## ABOUT THIS TASK:
Return, exactly as written, all lines from the line containing "- sh <path-to-Iguanas-repo>/run_doc/autodoc.sh" to the end of the entries below, with both ends included.
__________________________________________________
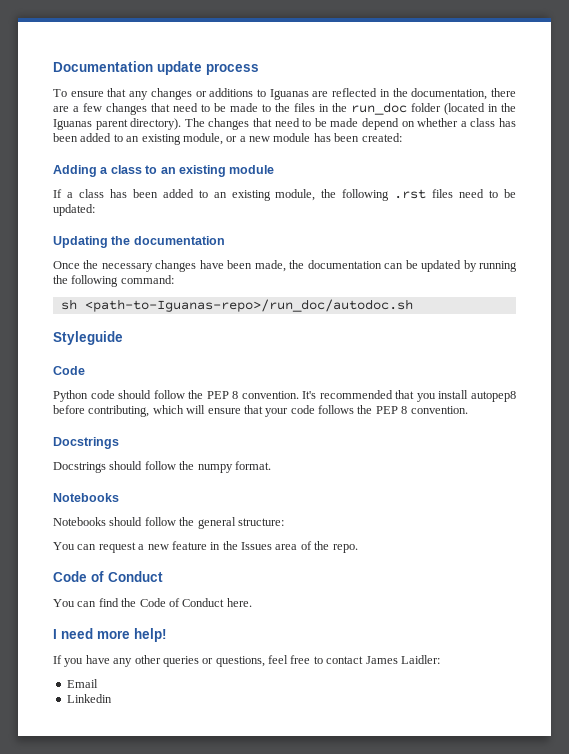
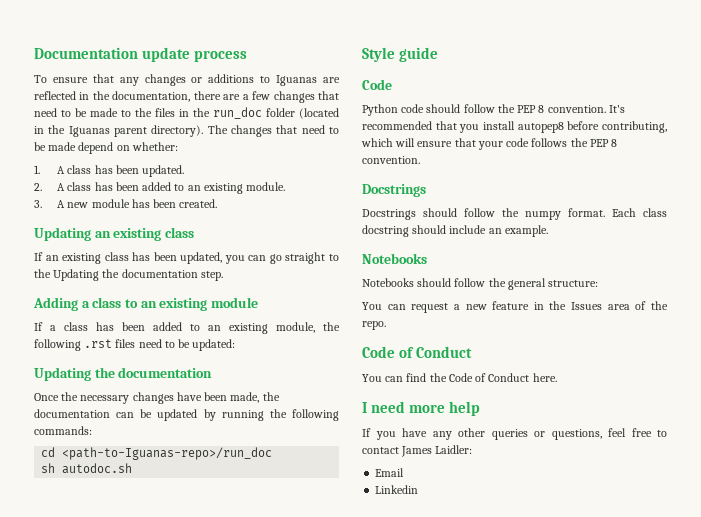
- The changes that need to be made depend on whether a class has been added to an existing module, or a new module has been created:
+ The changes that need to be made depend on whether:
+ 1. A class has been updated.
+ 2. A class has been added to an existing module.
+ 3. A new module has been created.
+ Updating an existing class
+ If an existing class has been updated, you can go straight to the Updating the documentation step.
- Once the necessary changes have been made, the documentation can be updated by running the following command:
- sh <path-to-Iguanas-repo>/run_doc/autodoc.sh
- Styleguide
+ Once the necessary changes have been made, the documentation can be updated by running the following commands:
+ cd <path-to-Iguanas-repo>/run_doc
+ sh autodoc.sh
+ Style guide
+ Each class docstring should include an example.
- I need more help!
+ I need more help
__________________________________________________
## REPLY:
- sh <path-to-Iguanas-repo>/run_doc/autodoc.sh
- Styleguide
+ Once the necessary changes have been made, the documentation can be updated by running the following commands:
+ cd <path-to-Iguanas-repo>/run_doc
+ sh autodoc.sh
+ Style guide
+ Each class docstring should include an example.
- I need more help!
+ I need more help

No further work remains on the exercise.